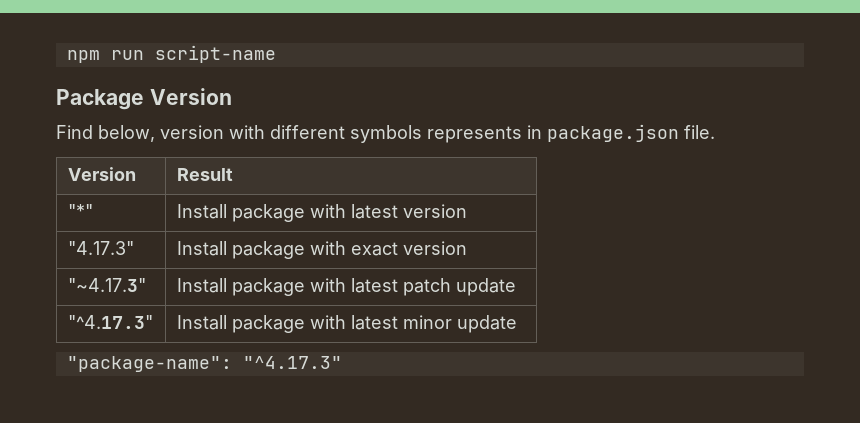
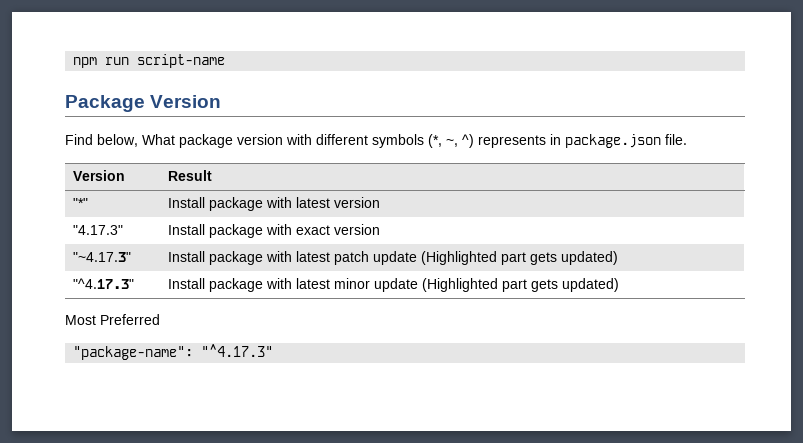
- Find below, version with different symbols represents in package.json file.
+ Find below, What package version with different symbols (*, ~, ^) represents in package.json file.
- "~4.17.3" | Install package with latest patch update
+ "~4.17.3" | Install package with latest patch update (Highlighted part gets updated)
- "^4.17.3" | Install package with latest minor update
+ "^4.17.3" | Install package with latest minor update (Highlighted part gets updated)
+ Most Preferred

----------

== Exercise requirements ==
Give back exactly the lines from the one that contains "minor update (Highlighted part gets updated)" to the end of the data above, both of those lines included.

== Response area ==
+ "^4.17.3" | Install package with latest minor update (Highlighted part gets updated)
+ Most Preferred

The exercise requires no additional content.